> SOURCE DATA:

====

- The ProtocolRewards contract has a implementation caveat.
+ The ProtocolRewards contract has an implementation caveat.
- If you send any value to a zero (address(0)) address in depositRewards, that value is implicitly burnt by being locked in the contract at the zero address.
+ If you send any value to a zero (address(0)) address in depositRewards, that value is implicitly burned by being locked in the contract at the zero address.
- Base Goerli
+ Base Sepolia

====

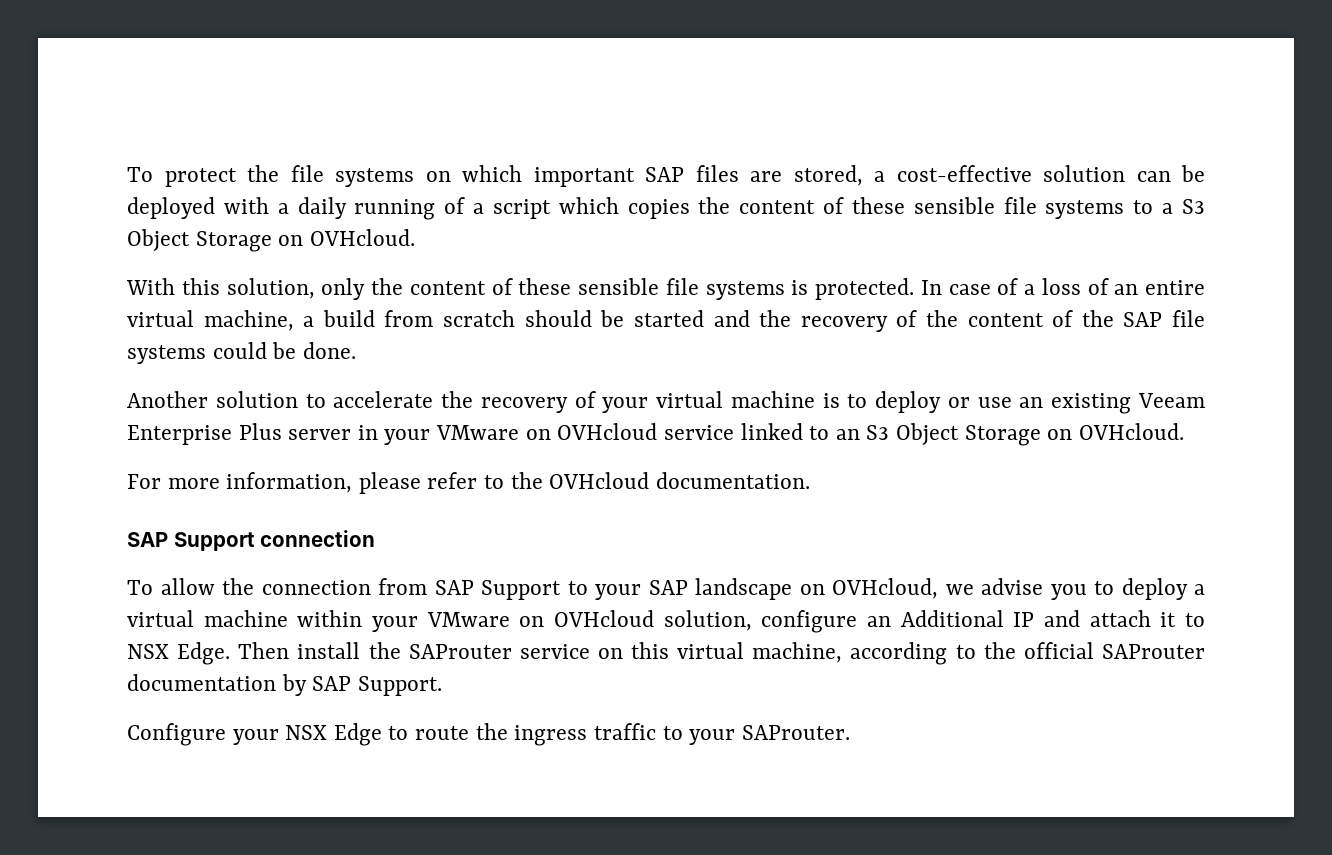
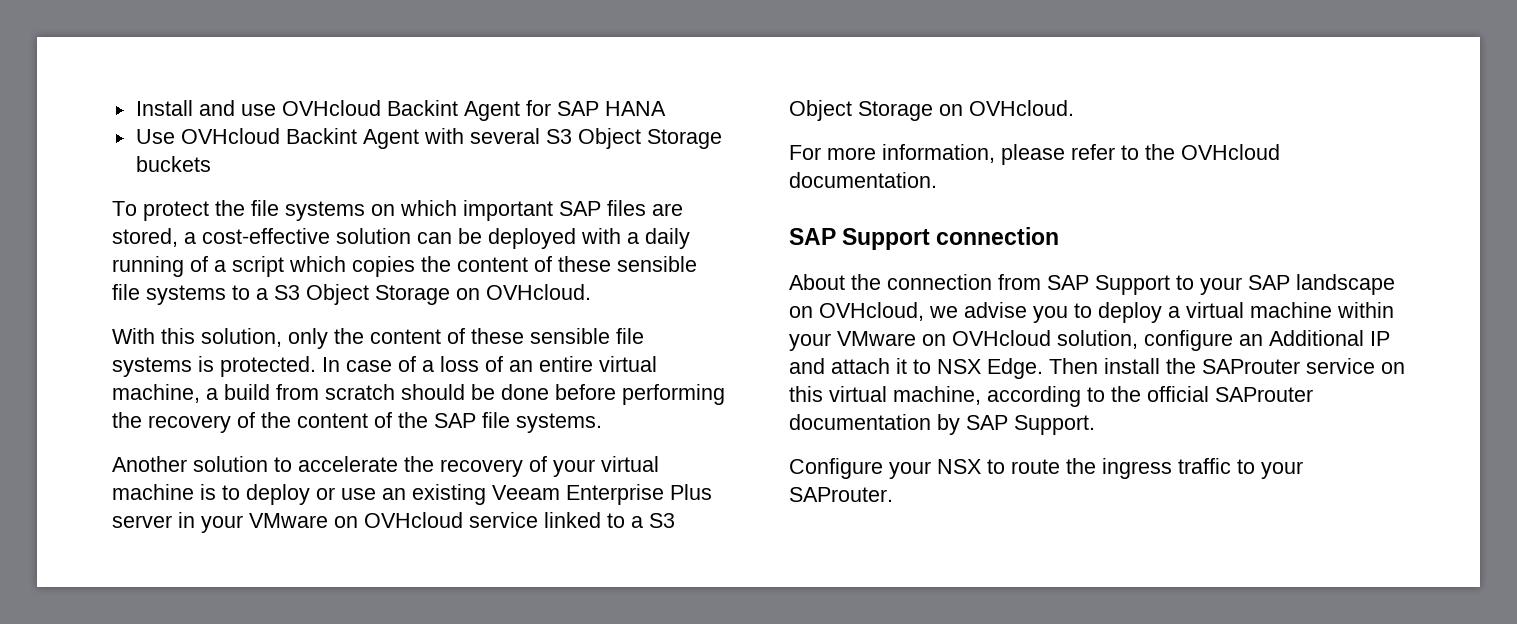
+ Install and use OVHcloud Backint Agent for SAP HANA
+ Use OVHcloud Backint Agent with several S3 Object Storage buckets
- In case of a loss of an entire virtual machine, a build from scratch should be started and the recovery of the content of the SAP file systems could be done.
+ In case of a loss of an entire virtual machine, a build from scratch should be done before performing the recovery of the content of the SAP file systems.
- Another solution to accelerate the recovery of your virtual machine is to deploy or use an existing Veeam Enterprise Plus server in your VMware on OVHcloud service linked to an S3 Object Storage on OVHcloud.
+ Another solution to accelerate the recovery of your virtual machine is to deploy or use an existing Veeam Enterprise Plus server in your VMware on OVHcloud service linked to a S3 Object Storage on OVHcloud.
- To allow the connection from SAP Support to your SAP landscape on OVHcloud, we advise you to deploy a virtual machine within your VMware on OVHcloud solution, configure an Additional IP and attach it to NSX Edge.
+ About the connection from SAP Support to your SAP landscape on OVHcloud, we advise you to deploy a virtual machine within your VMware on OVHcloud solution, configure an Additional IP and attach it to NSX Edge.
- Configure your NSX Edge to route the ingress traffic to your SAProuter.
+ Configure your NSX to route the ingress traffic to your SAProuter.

====

> WORK ITEM: Copy out each line of the records above that includes "caveat".

> SOLUTION TO THE PROBLEM:
- The ProtocolRewards contract has a implementation caveat.
+ The ProtocolRewards contract has an implementation caveat.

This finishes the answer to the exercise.